- _Data records_:
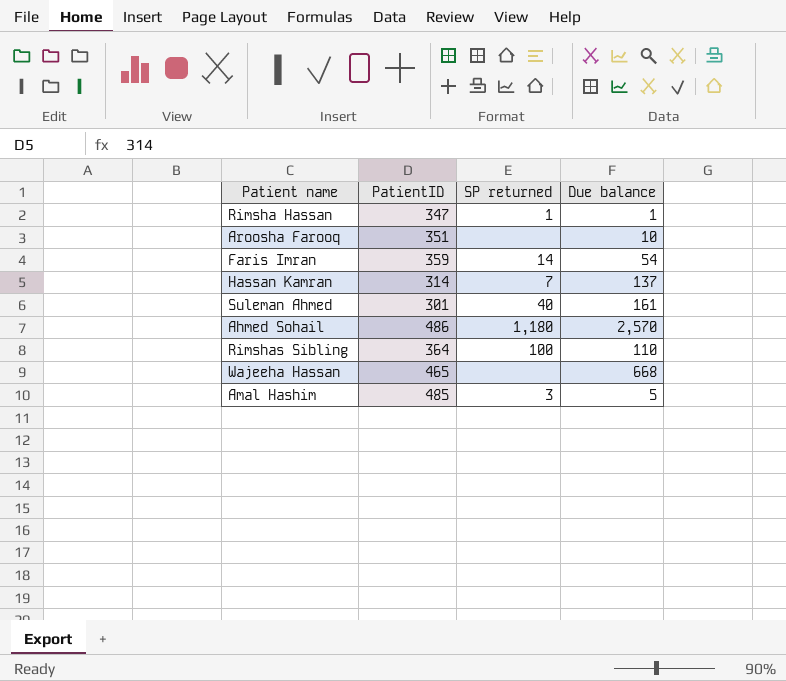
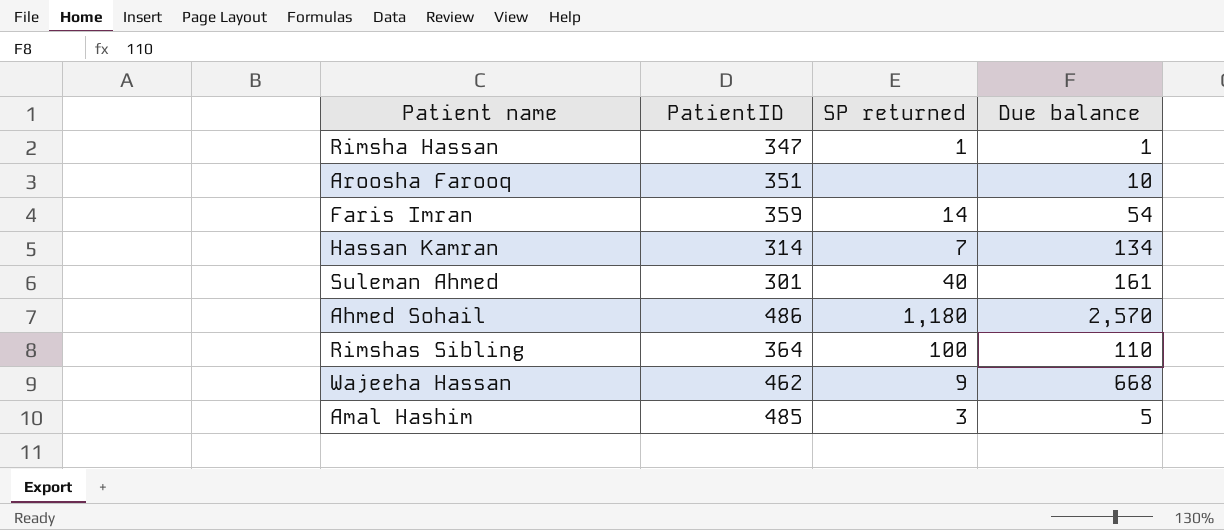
Hassan Kamran | Due balance: 137 -> 134
Wajeeha Hassan | PatientID: 465 -> 462
Wajeeha Hassan | SP returned: none -> 9

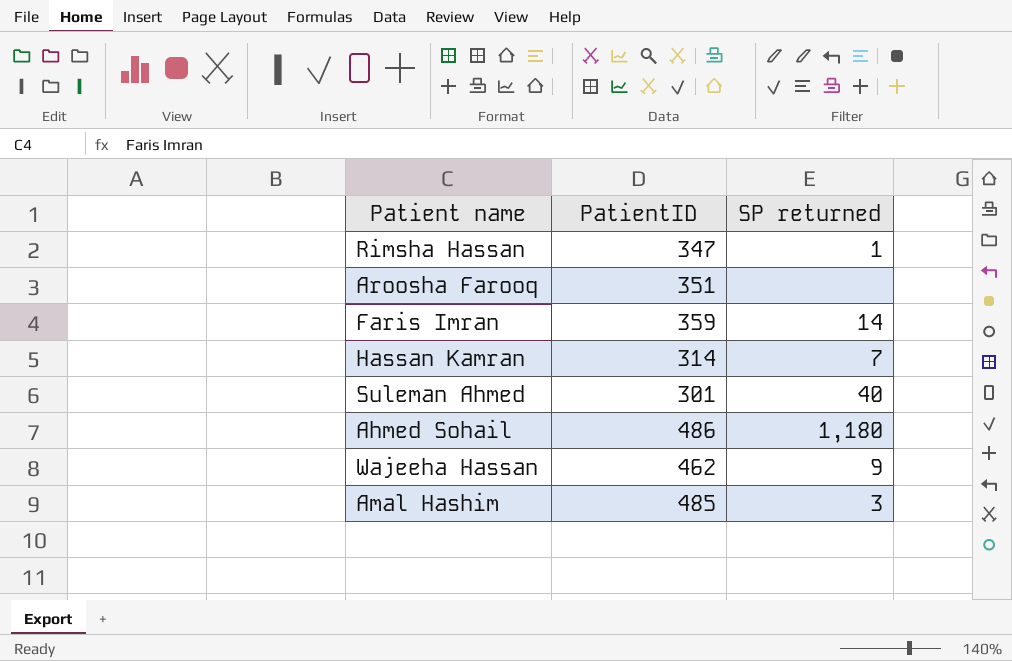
column Due balance | position: 4 -> none
row Rimshas Sibling: 364 | 100 | 110 -> none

- _About this exercise_: Starting at the line with "Wajeeha Hassan | SP returned: none -> 9", write out every line exactly through the final line of the records above, both included, and skip the pictures.

- _Expected output_:
Wajeeha Hassan | SP returned: none -> 9

column Due balance | position: 4 -> none
row Rimshas Sibling: 364 | 100 | 110 -> none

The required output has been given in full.